— Это они так намекают, — говорит Анна Павловна. Я молчу. Мы оба хорошо знаем, на что намекает роно. В нашем элитном пансионе есть всё — китайский язык и петербурговедение, — всё, кроме основ православной культуры.
Лично я бы не стал упираться и второй год веду с Конторой неплодотворную переписку, объясняя, что преподавание основ православия в школе сокрушит православие как ничто иное. Контора же, ненавидя эксперименты и откровенно труся, затаённо верит, что у Бога есть свои неучтённые ресурсы, и мы, пожалуй, допреподаёмся до того, что православие, вместо того, чтобы сокрушиться, непобедимо окрепнет.

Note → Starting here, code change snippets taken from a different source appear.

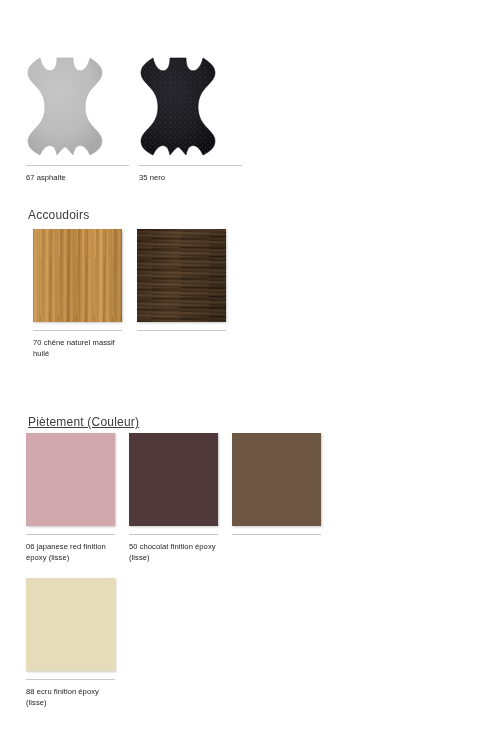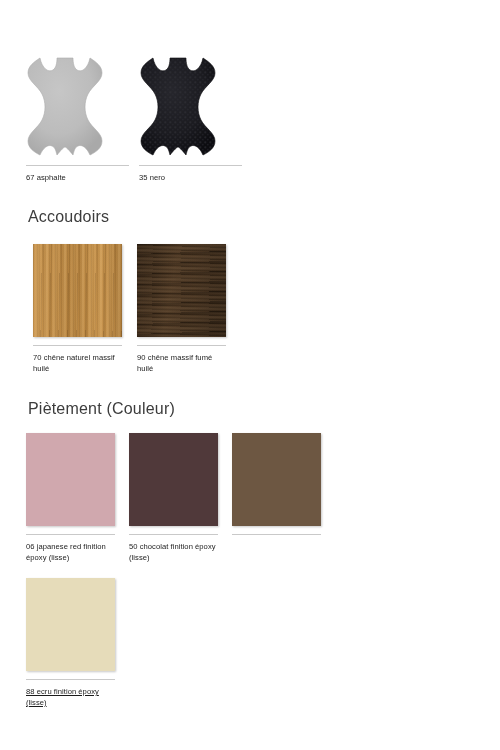"Accoudoirs" .section-heading { font-size: 16px -> 12px }
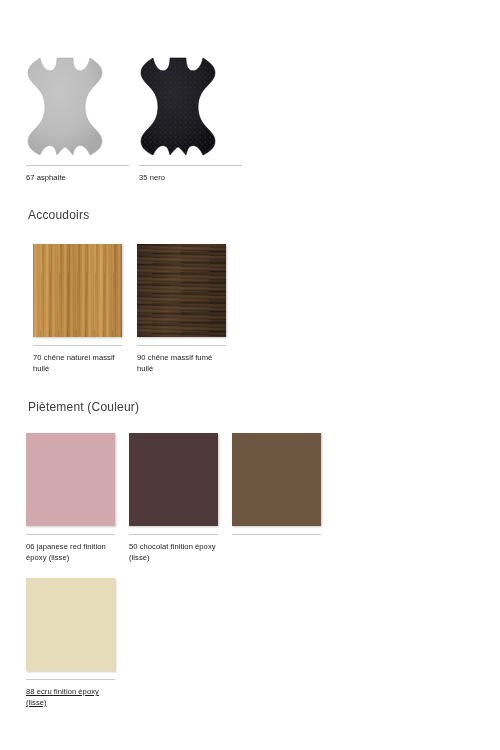"70 chêne naturel massif huilé" .wood-row { top: 244px -> 229px }
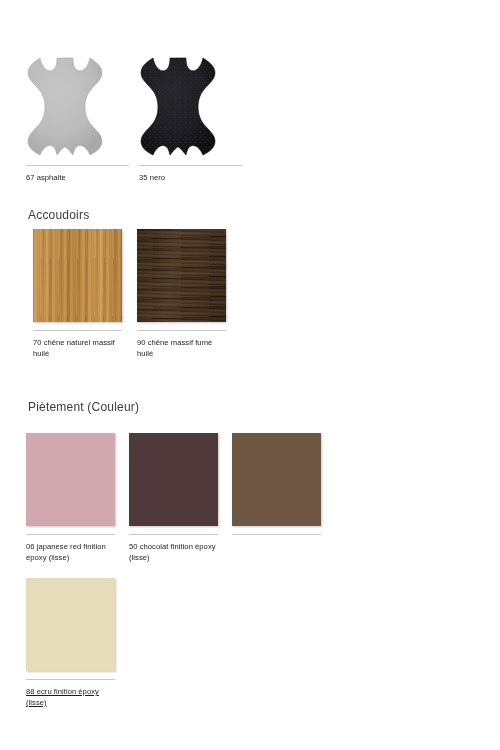"90 chêne massif fumé huilé" div.swatch-label { html: <div>90 chêne massif fumé huilé</div> -> none }
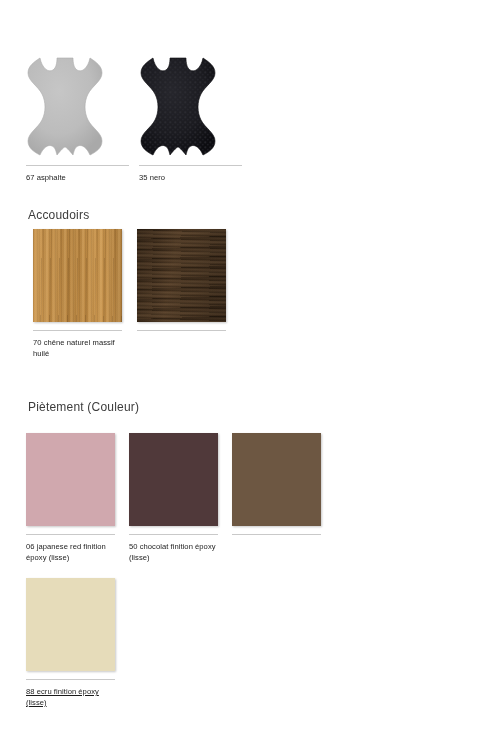"Piètement (Couleur)" .heading-pietement { text-decoration: none -> underline; top: 401px -> 416px }
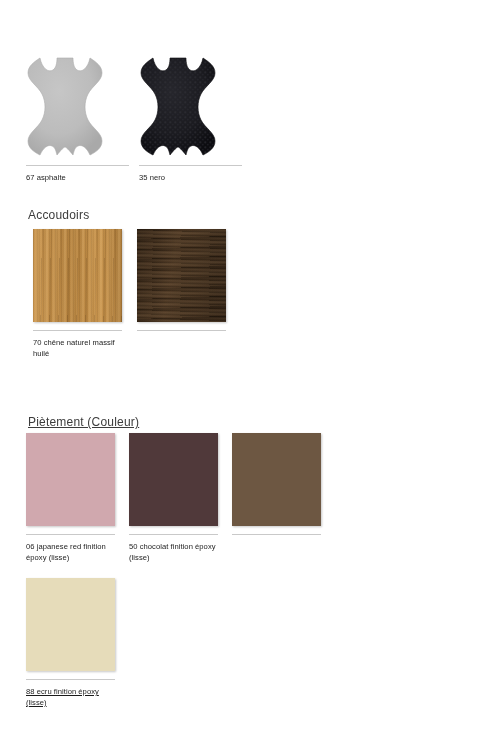"88 ecru finition époxy (lisse)" .color-row-2 { text-decoration: underline -> none }
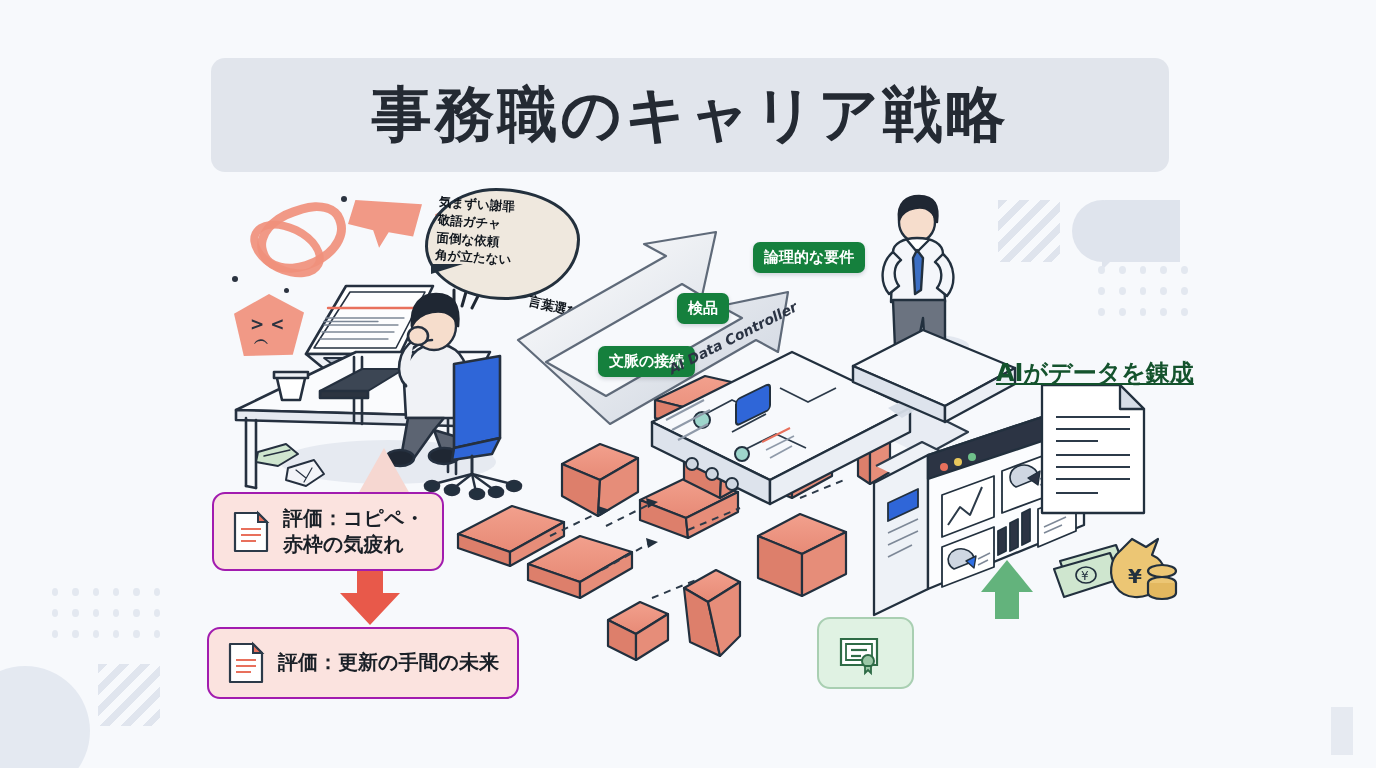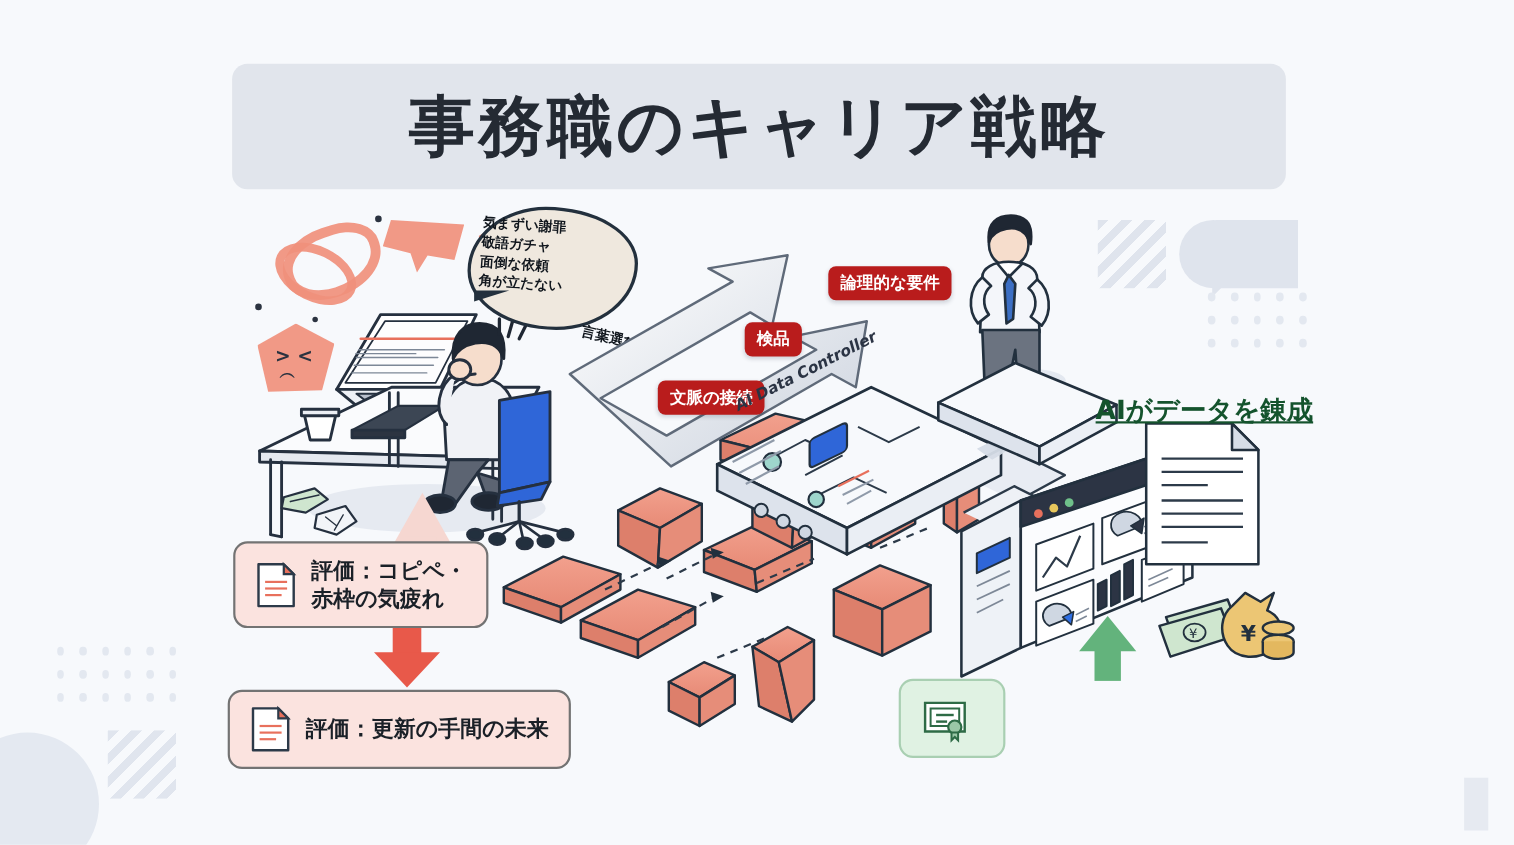"論理的な要件" .chip { background: #b91c1c -> #15803d }
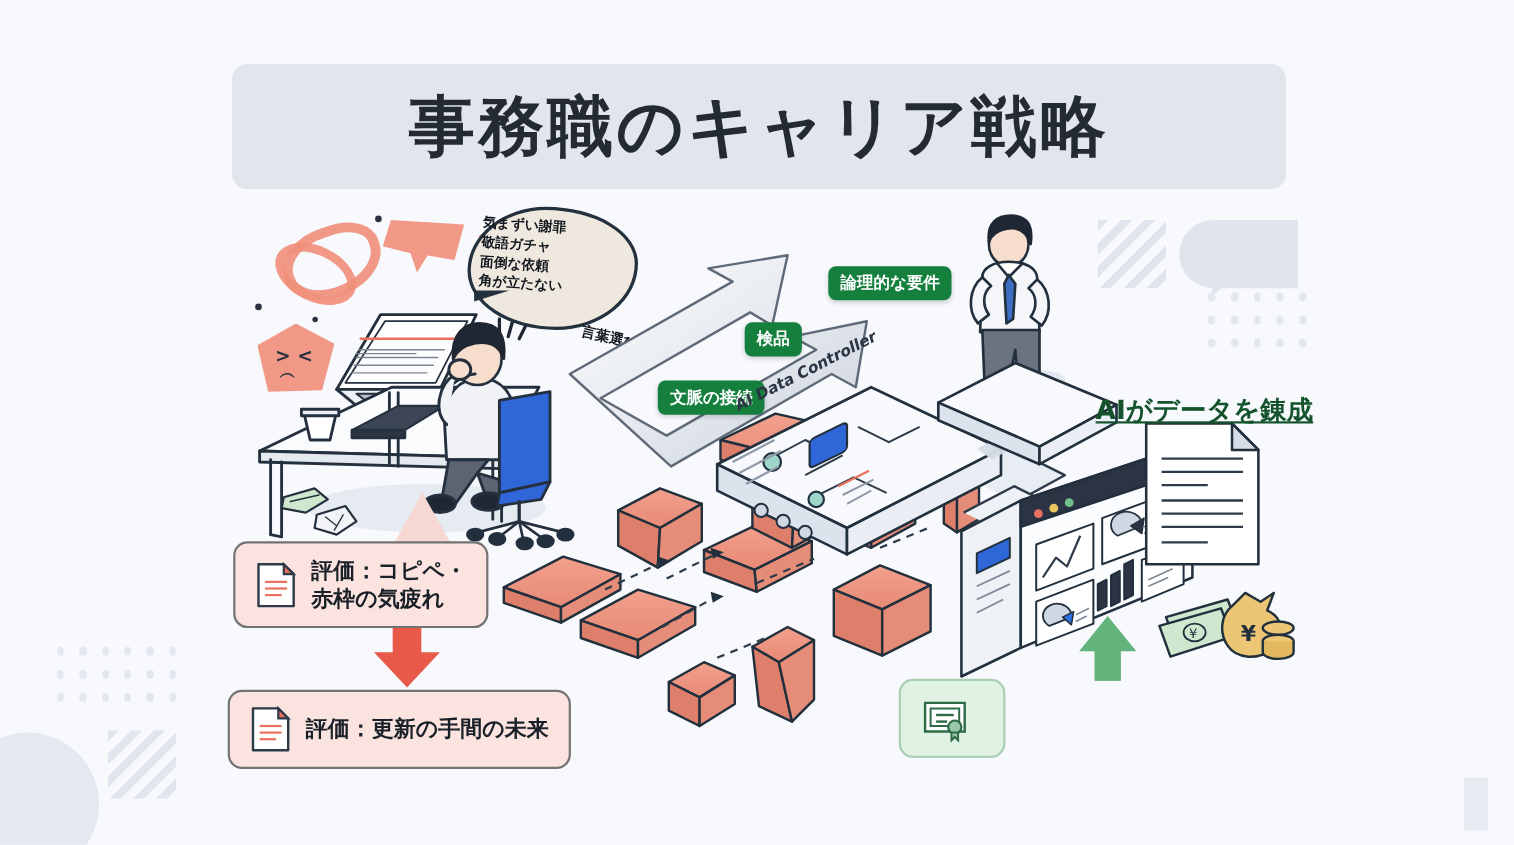"評価：コピペ・" .callout.pink { border: 2px solid #737373 -> 2px solid #a21caf }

— Может, ввести настоящий, радикальный Закон Божий? — фантазирую я. — Пригласим попа позамшелее, часовню откроем… Разрешат нам часовню?
— Легкомысленные шутки не облегчают решение трудной проблемы.
«Ещё как облегчают», — думаю я. «Ты и впрямь способен попа привести», — думает Анна Павловна.
— И вы, и я уже учились в школе с Законом Божьим… пусть и своеобразным. К чему хорошему это привело?
— Так может, этот будет получше того?
— С каких пор вы хотите экспериментировать?
Крыть нечем. Кто мне даст экспериментировать?
(Китайский язык не в счёт.) Но и роно нужно бросить очередную кость — пусть не ту, которую просят.
— Может быть, современное искусство? — предлагает Анна Павловна, и впервые на моей памяти её голос звучит неуверенно. — То, что называется Contemporary art.
— Никакого Contemporary art , пока я жив, — говорю я.
Я всегда умел — свихнулся бы давно, если бы не умел — отделять работу от личного, но только не в этом случае. Пусть огнедышащий зловонный дракон Contemporary art берёт мои крепости штурмом, не оставив в них ничего живого — ни дыхания, ни травинки; с поля последней битвы мой истерзанный труп не замашет ему радостным белым флагом. Ни в чём я не чувствовал так близко дыхания ада, ни с чем рядом так откровенно не сознавал, что не хочу попасть в ад.
— Возможно, кино? — предлагаю я судорожную попытку компромисса.
— Спецкурс по истории кино?
— Нет, нет, не по истории. Что-нибудь более, — я выписываю руками нечто округлое, — востребованное. Фестивальное?
— Можно устроить, — задумчиво соглашается Анна Павловна. — Это действительно можно устроить. Конечно, мы не будем пропагандировать наиболее скандальные образцы…
Мы таращимся друг на друга, гадая, как выглядят образцы фестивальных скандалов. Вероятно, что-то вроде Тарковского. С облегчением я думаю, что давно умерший Тарковский теперь числится в разделе истории кино, каковой я отверг. Я отворачиваюсь, чтобы завуч не смогла прочесть мои мысли: мы никогда не обсуждали специально наши вкусы, но почему-то я уверен, что хулу на Тарковского она не простит. Интеллигенция вечно находит Духа Святого себе по плечу.
Херасков
Душа советского школьника середины восьмидесятых (то есть меня) всецело и безусловно была на стороне белых. Чему, столь же всецело и безусловно, способствовал советский кинематограф. В фильмах белые всегда проигрывали, и самые из них привлекательные всегда погибали. Что может быть беспроигрышнее позиции обречённого героя? Да и одеты они были, как сказал бы Константин Леонтьев, изящнее.
В десять лет легче определиться мировоззренчески и политически, чем в двадцать. Я и глазом моргнуть не успел, как в середине девяностых оказался на стороне отринутого и оплёванного Советского Союза — частью по всё той же детской логике, частью из отвращения к новым порядкам, из отвращения к возопившим о себе кандидатам в предки российских пэров.
Ещё через десять лет, в тот исторический момент, когда мои знакомые один за другим говорили: «я разочаровался в либерализме», — мне пришлось сказать себе: «я разочаровался в империи». Все эти годы я тосковал по утраченному и в мыслях легко приискивал себе в нём место: были же и те блаженные географические окраины, куда мы принесли, как умели, цивилизацию, и окраины в ином смысле, незнаемые смиренные закоулки жизни, её чердаки и подвалы. Я хранил представление о немного затхлом и дряхлеющем, но пронизанном светом мире, неповоротливость и налёт абсурда которого были только другими формами простора и сложности. Каменная кладка стен пестрела выбоинами и укромными гнёздами — погибшими, когда стены снесли, расчищая место для жестяных заборов.
В гибели этого мира я удостоверился, только когда его затеяли строить вновь. И я вижу, что живой человек — человек с живыми чувствами — в ужасе отшатывается от всего, что предлагает ему современность — по крайней мере, её убогая политическая палитра, — включая распродажу (по дешёвке) украденных у меня снов.